Be happy enough with your own freedom, and feed peanut butter to a hamster. It’s funny because it gets stuck to the roof of their mouth and they lick their lips a lot afterwards.

12 June 2011

Routine

It's occurred to me that I've only kept and held jobs that allow me/require me to stay up all night every once in awhile. I'm done with all my work right now, it's almost 9am, and I'm still up. Writing.

The constant in my life seems to be fucking up any routine imposed upon me. And goddammit, I've gotten really good at it. Jury's still out on whether that's a bad thing or not.

Afterbirth

I have no comparative experience, but writing a cover story is the closest I've ever come to giving birth. By that count, I have two children now. Let's hope BOTH of them aren't black sheep, cause that first one sure as hell was.

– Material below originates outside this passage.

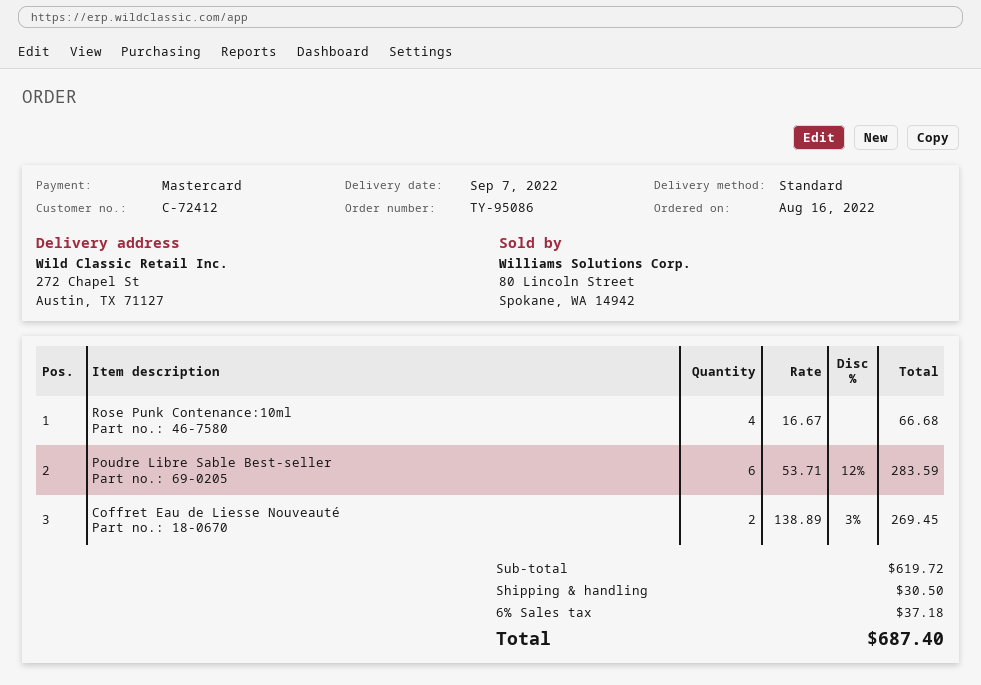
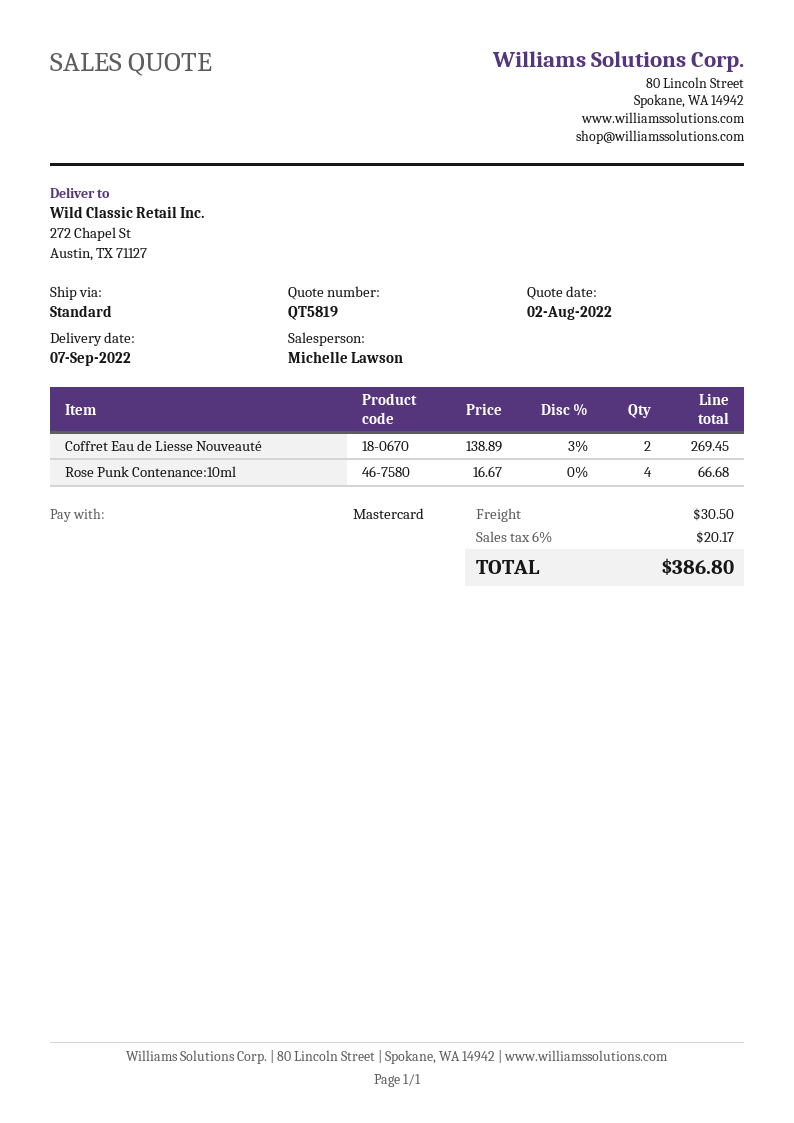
Poudre Libre Sable Best-seller: 6 x 53.71 - 12% = 283.59 -> none
tax: 6% = 37.18 -> 6% = 20.17
total: 687.40 -> 386.80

Giving Birth and Writing a Cover Story: A Comparison
-You don't need stitches after writing a cover story, but you might feel the need to remove your trachea.
-No one smokes two packs of cigarettes while giving birth. At least, not that I've heard of.
-Labor takes anywhere from 8 to 48 hours, and how long it takes is out of your control. Writing a cover story takes anywhere from 8 to 56 hours, and how long it takes is directly proportional to how well you've done your job last week. Or how much speed you have.
-Cover story contractions might be just as painful as labor pains.
-Cover stories have deadlines, whereas doctors can only approximate a due date.
-Both end results will keep you up all night, wondering what the world will think of your creation -- both tomorrow, and 5 years from now.
-After you give birth, you're required to hang out with and develop your creation for at least 18 years. When writing a cover story, those 18 years are jammed into however long it takes you to write the bitch.
-At the end of the real or compressed 18 years, both child and cover story leave your sphere of direct influence.

When child or cover story leaves home, both scenarios are met with relief, either in a thank-God-I-don't-have-to-look-at-it-anymore way, or simply a tired sigh. But also, both are met with a certain degree of self-doubt: have I taught it everything it needs to know? Have I fixed all the errors I've made? What if I've fucked it up? What if the wrong people end up reading it, and don't understand what I've scribed upon its soul?
What if I forgot to make sure it had one?

And in both scenarios, after they leave home, all you can do is comment on how people react to it. And in this day and age, both scenarios might only be able to comment online.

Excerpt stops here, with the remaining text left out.